On n’en parle pas, ou très peu. Ce sont, la plupart du temps, des ouvriers, principalement du bâtiment et travaux publics, ou des agriculteurs qui en sont victimes. C’est dire si cela n’intéresse que peu les médias, en dehors de brèves dans la presse régionale.

Bertrand Le Goff, lui, a échappé – de peu – à cette dernière statistique. Il n’est, c’est vrai, qu’une personne noyée dans cet ensemble d’accidents. Mais il n’aurait jamais dû y figurer.

« À la place de ma jambe, il aurait dû y avoir une de ces barrières  »
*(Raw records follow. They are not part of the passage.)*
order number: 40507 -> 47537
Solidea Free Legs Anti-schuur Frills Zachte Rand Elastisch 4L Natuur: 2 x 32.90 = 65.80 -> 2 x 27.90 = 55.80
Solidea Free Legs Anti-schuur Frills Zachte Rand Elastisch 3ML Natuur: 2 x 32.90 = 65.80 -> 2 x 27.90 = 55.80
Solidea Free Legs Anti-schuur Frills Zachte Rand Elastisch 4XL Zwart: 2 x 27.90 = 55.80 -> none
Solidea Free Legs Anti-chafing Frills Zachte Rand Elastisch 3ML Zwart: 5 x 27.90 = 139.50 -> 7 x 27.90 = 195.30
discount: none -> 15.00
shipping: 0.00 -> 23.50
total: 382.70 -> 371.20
« Le lendemain, le n°2 de Vinci est venu » sur le chantier, assure l’ouvrier. C’est que le géant du BTP, via sa filiale Botte fondations, était maître d’œuvre du chantier. Et donc légalement responsable de la sécurité de ceux qui travaillaient au fond de la fosse. « Il a sorti les barrières de sécurité, il a gueulé sur les ouvriers : personne ne s’approche de la fraise tant qu’elle n’est pas arrêtée et posée au sol. Si vous passez les barrières, tout le monde est viré ! »

Ces fameuses barrières auraient dû être mises en place avant l’accident, pour assurer la sécurité des travailleurs en fond de fosse. « Je n’avais pas de zone de travail », témoigne Bertrand Le Goff. « À la place de ma jambe, il aurait dû y avoir une de ces barrières. » Le maître d’œuvre est coupable, selon lui, de ne pas avoir assuré sa sécurité.
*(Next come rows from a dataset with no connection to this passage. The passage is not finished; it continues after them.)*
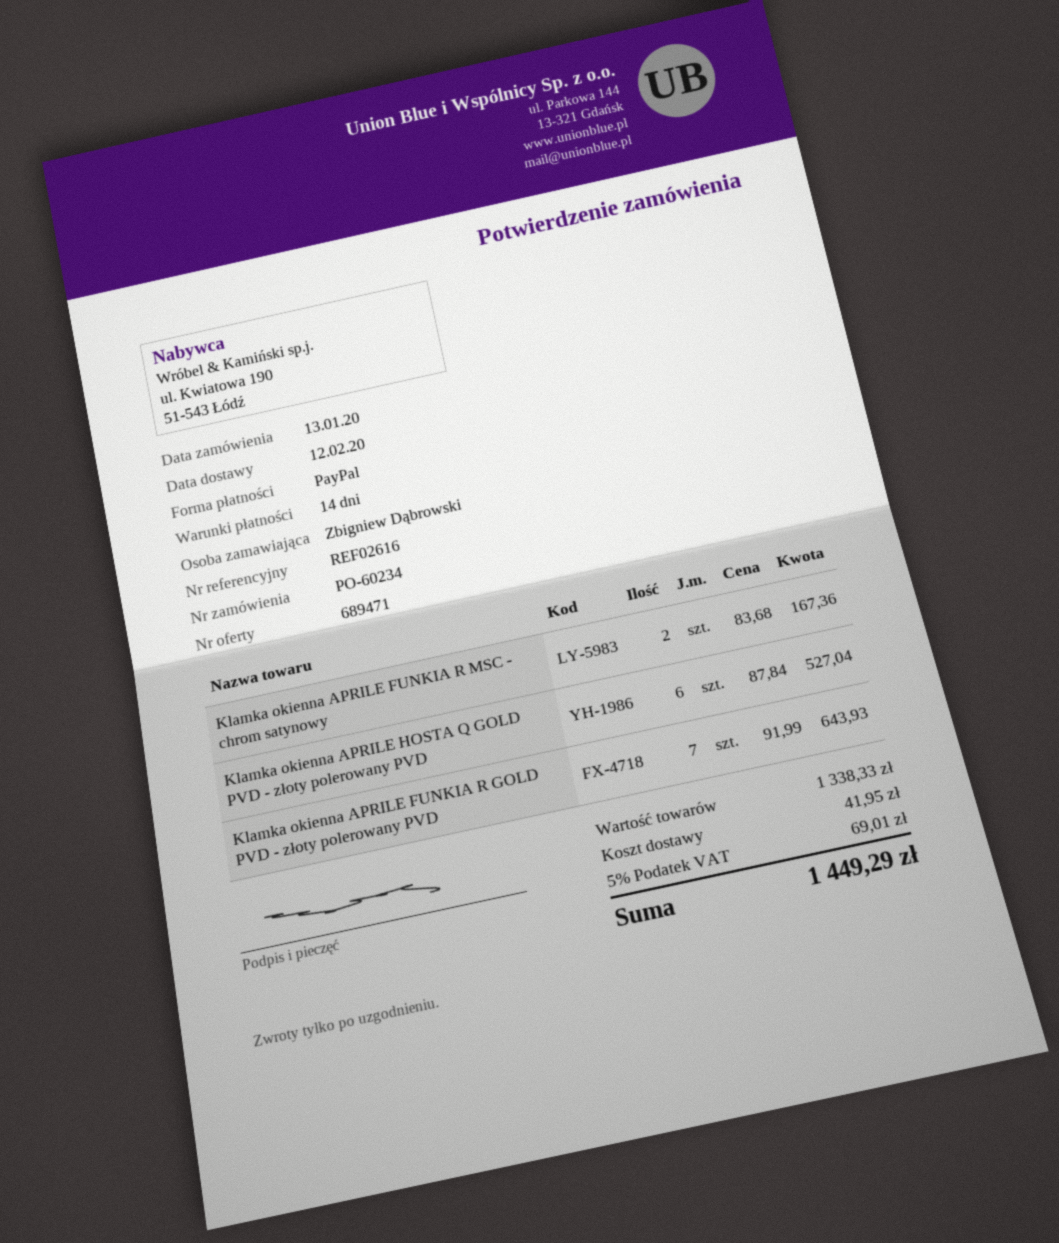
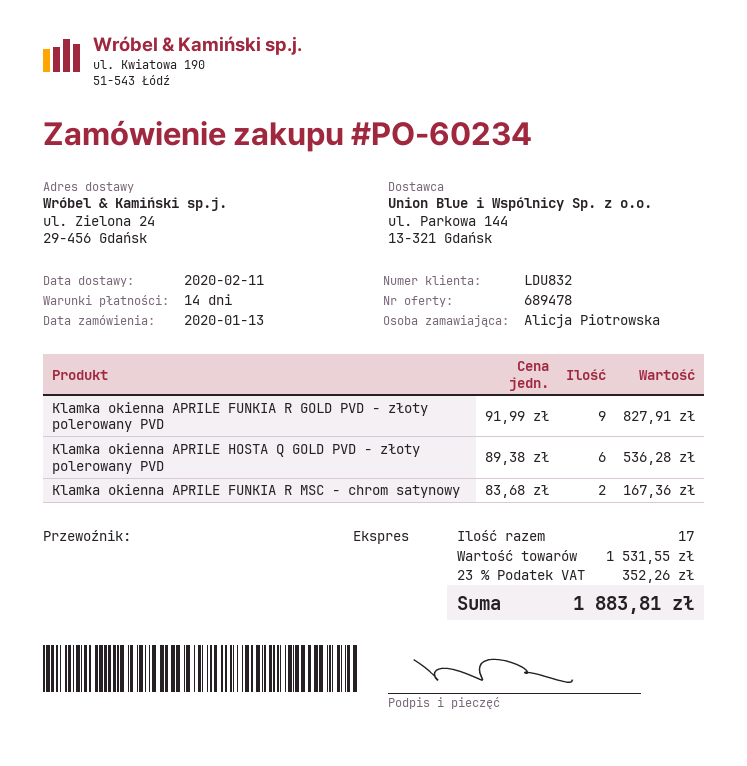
quote number: 689471 -> 689478
delivery date: 2020-02-12 -> 2020-02-11
ordered by: Zbigniew Dąbrowski -> Alicja Piotrowska
Klamka okienna APRILE HOSTA Q GOLD PVD - złoty polerowany PVD: 6 x 87.84 = 527.04 -> 6 x 89.38 = 536.28
Klamka okienna APRILE FUNKIA R GOLD PVD - złoty polerowany PVD: 7 x 91.99 = 643.93 -> 9 x 91.99 = 827.91
subtotal: 1338.33 -> 1531.55
shipping: 41.95 -> none
tax: 5% = 69.01 -> 23% = 352.26
total: 1449.29 -> 1883.81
Un document vient certifier ses dires. Il s’agit d’une visite de sécurité du chantier, réalisée par la société Présents, le 18 novembre 2015. Quelque douze jours avant son accident. Le rapport pointe « une co-activité importante en fond de fouille » : douze compagnons au sol et sept engins de terrassement et de forage dans un espace restreint. « Les risques de heurts sont importants », avertit le document. Qui poursuit en ajoutant que les « plateformes de travail [sont] inexistantes ».

Critique, le rapport dénonce violemment ce manque de dispositifs de sécurité, accusant presque les maîtres d’œuvre : « le retard des travaux ou d’événements structurels imprévus ne doivent en aucun cas justifier cette prise de risques ».
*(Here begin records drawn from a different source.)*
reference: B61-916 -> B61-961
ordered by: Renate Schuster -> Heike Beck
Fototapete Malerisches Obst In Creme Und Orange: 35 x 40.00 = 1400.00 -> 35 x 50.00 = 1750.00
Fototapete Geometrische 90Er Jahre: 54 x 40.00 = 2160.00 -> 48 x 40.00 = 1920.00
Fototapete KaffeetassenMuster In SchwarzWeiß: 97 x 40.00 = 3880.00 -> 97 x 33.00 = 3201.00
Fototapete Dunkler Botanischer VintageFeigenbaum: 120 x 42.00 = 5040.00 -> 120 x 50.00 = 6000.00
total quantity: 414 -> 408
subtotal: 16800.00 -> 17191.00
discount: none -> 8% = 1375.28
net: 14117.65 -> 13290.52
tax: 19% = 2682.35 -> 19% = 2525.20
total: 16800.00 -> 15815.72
Délai requis par la Coordination Sécurité Protection et Santé (CSPS) pour corriger la situation : « immédiat ».  Douze jours plus tard, aucun aménagement n’avait été fait. Douze jours plus tard, Bertrand Le Goff perdait sa jambe gauche, broyée par une fraiseuse.

Le silence de Vinci

Après deux mois de rééducation, il a réappris à marcher, avec une prothèse. Il a dû subir d’autres opérations encore. Surtout, des douleurs fantômes persistent. « Dès que je me réveille, j’ai l’impression qu’on m’écrabouille le pied », son pied manquant, témoigne l’ancien ouvrier.  Son visage se crispe parfois en grimaces involontaires. « C’est comme avoir un courant électrique qui passe à travers cette jambe », illustre-t-il. Son arrêt de travail s’est terminé en janvier dernier. Pour s’occuper il fait du sport, de la boxe thaï et de la natation, et de la musique. « Heureusement que j’ai ça, témoigne-t-il. J’en connais d’autres qui se seraient pris une balle. Des fois, on craque. On pète des câbles. »

Surtout, accuse-t-il, le groupe Vinci n’a eu aucun geste envers lui. Le Noël qui a suivi son accident, il a reçu un panier garni. Début 2017, il a reçu une carte de vœux. Finalement, en avril 2017, il a réussi à rencontrer les responsables du groupe de BTP. « Ils m’ont reçu dans le salon privé d’un restaurant », se souvient Bertrand Le Goff. Face à lui : le directeur de projet de Vinci pour le métro rennais, le directeur de Botte fondations, la responsable des reclassements.

D’après lui, ces trois responsables lui ont promis du travail, se sont intéressés à la cagnotte en ligne qu’il a organisée pour financer une meilleure prothèse, en se plaignant que, par ce procédé, il leur coupait l’herbe sous le pied.

Plus d’un an après, il n’a reçu de leur part ni travail, ni argent. Une plainte a bien été déposée dès le début, pour faute inexcusable et mise en danger de la vie d’autrui.  Pour l’instant, son avocat n’a réussi à obtenir ni le procès-verbal de l’inspection du travail, ni celui de la police. Le géant mondial du BTP, contacté par mail, n’a de son côté pas souhaité répondre à nos sollicitations.